Today is the deadline for headteachers to dismiss staff - so that they can work out their notice before the next academic year - and the survey found that schools in 40 per cent of local education authorities will be affected by the cash shortfall.
But the scale of the redundancy crisis is even more severe, with a further one in three councils shedding staff because of falling pupil rolls. Teachers' unions and local authority leaders warned that these job losses were only the first of many. There would be a further round of redundancies next January if the Government failed to come up with more cash for schools.
Sixty-six local education authorities took part in the Independent survey - of which 26 said they were declaring redundancies because of a shortfall in school budgets.
In these areas, 430 teachers and 239 support staff had been told to go. The figures suggest that about 960 teachers and 538 support staff are being laid off across the country. A further 19 authorities said they were declaring staff redundant because of falling pupil rolls. Only nine councils said they were able to avoid making cuts.
Damian Green, the shadow Education Secretary, said that many thousands more teaching posts were not being filled.
One authority, Wirral on Merseyside, is declaring 27 teachers and 73 support staff redundant.

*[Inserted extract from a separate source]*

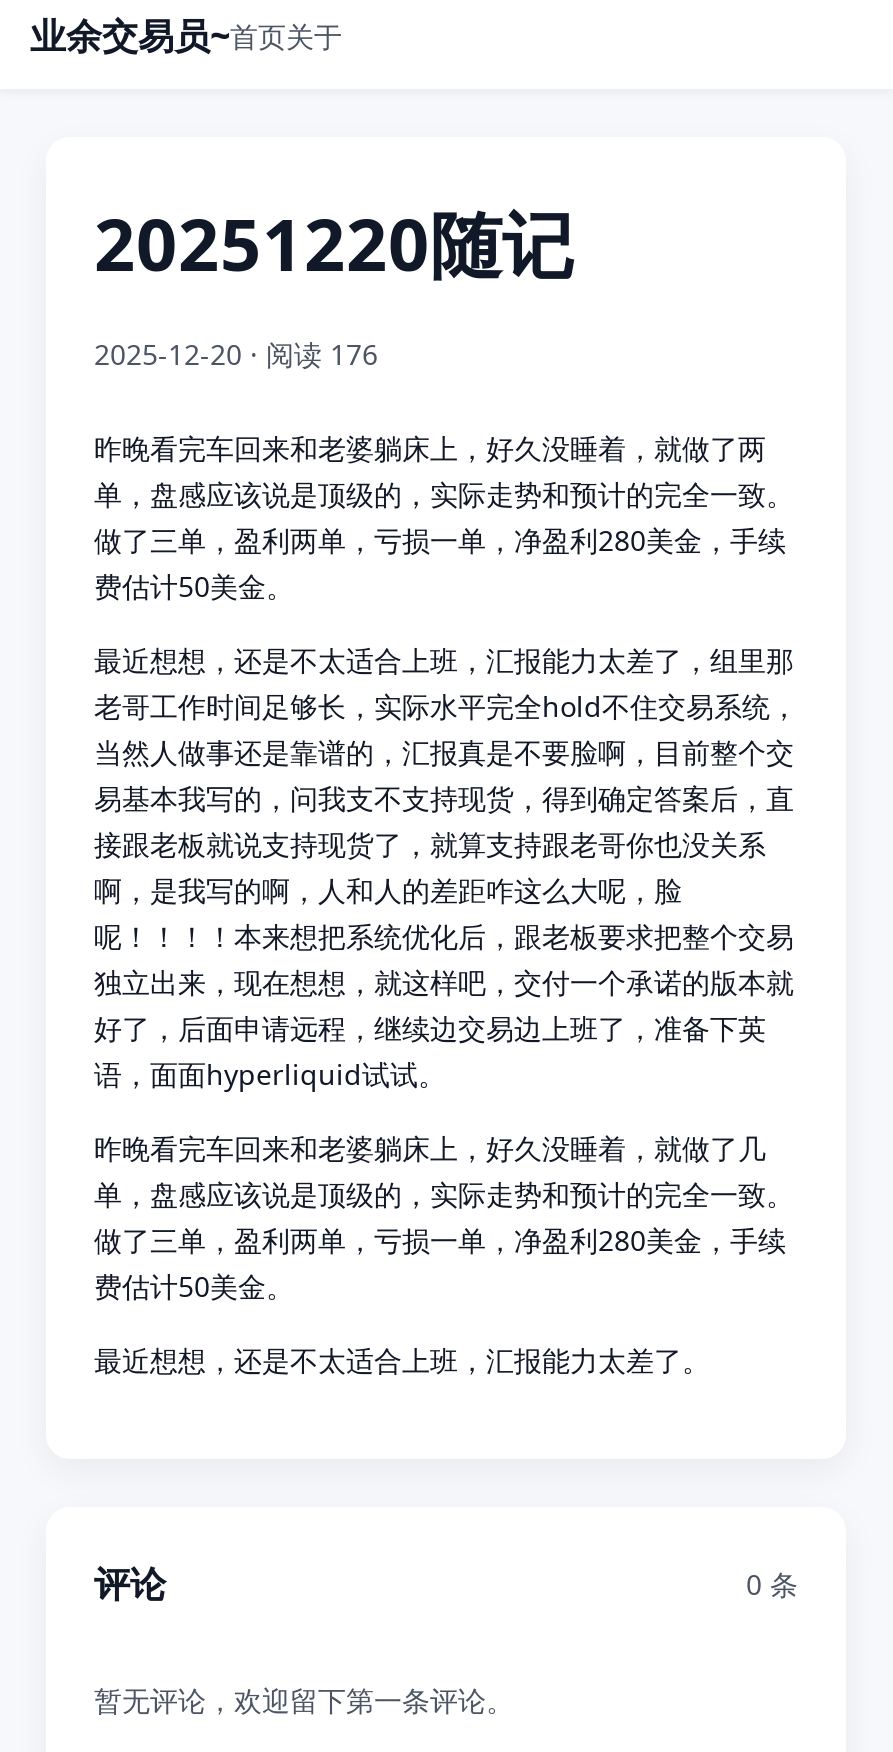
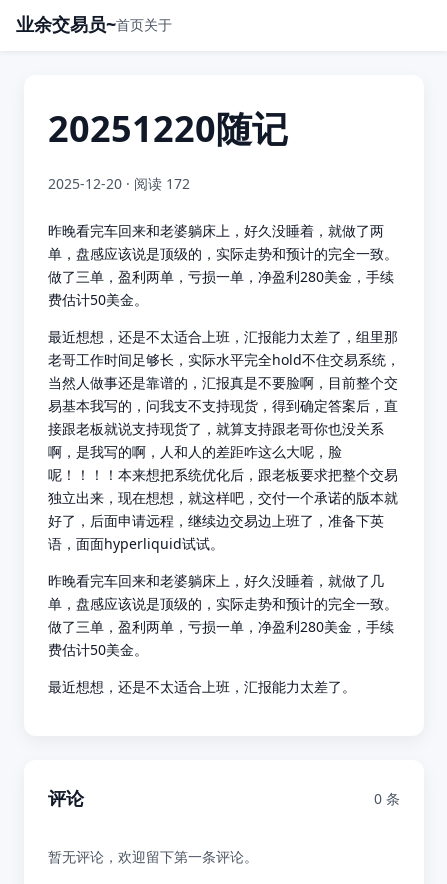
- 2025-12-20 · 阅读 176
+ 2025-12-20 · 阅读 172
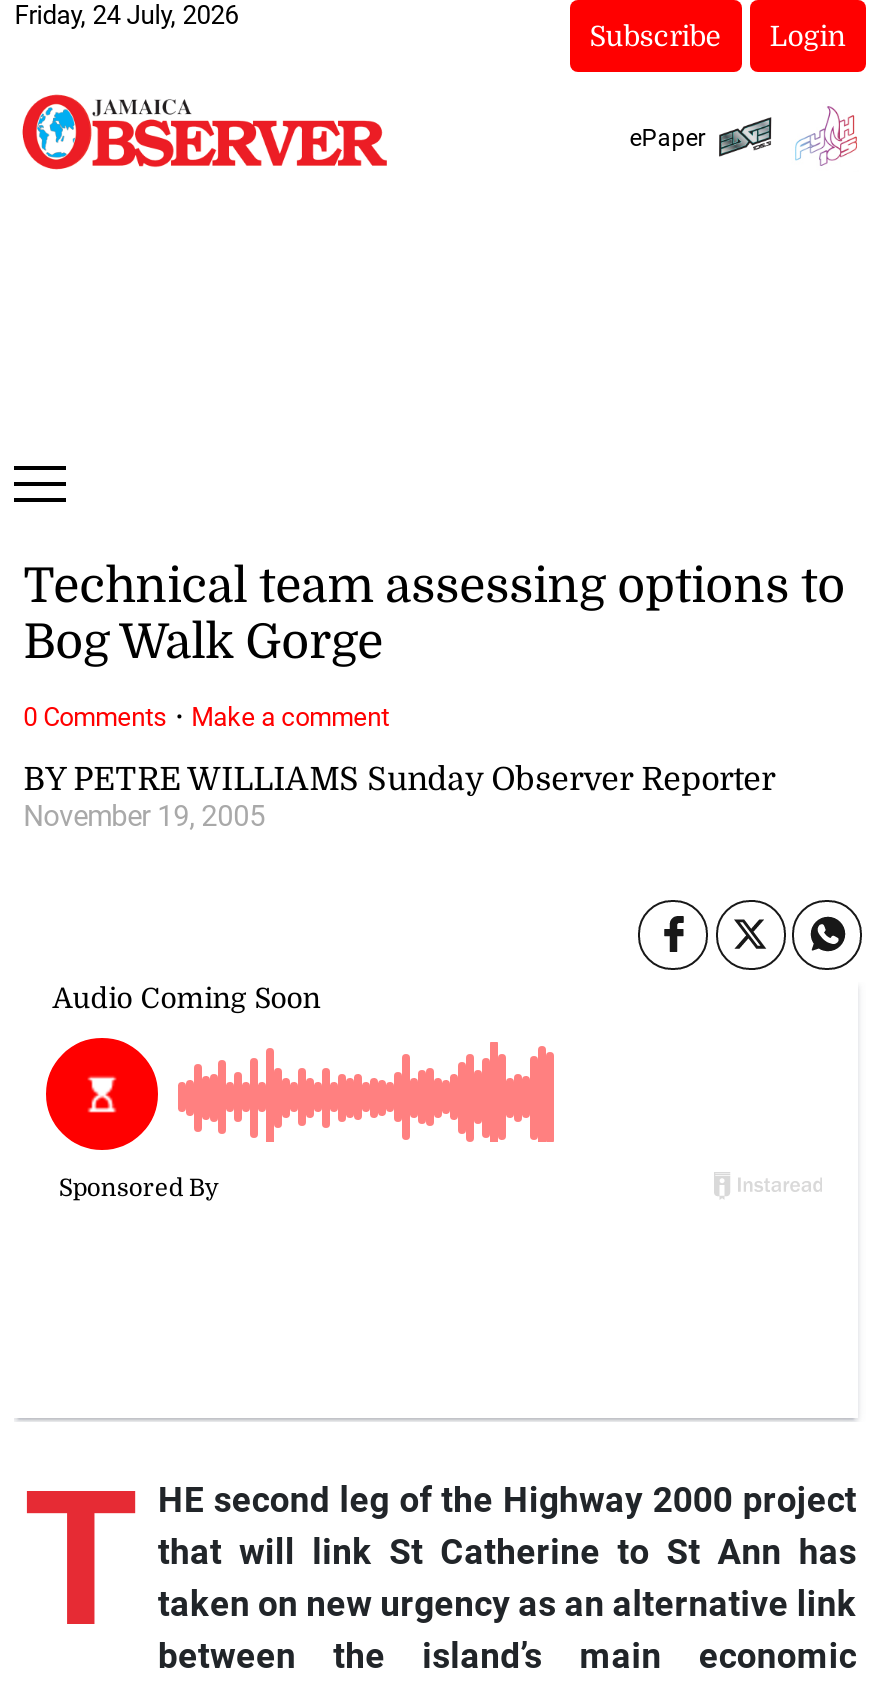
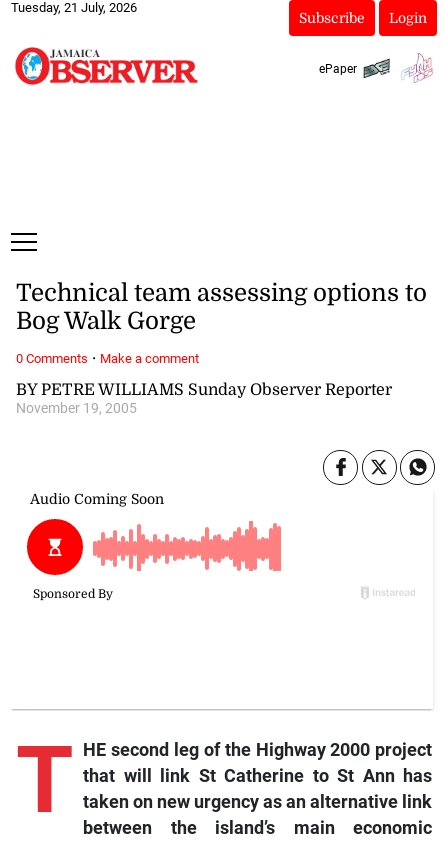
- Friday, 24 July, 2026
+ Tuesday, 21 July, 2026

The East Riding of Yorkshire council said it might have to make 100 teachers redundant next year if it failed to receive any extra cash from the Government.
Charles Clarke, the Education Secretary, said on BBC Radio 4's PM programme that the "Byzantine" funding system should be reformed. "There are different schools, some doing well, some doing badly," he added.
"It is unacceptable and wrong that there are some doing badly, which is why we are determined to have a better system for next year - which is more transparent and gives money to every head."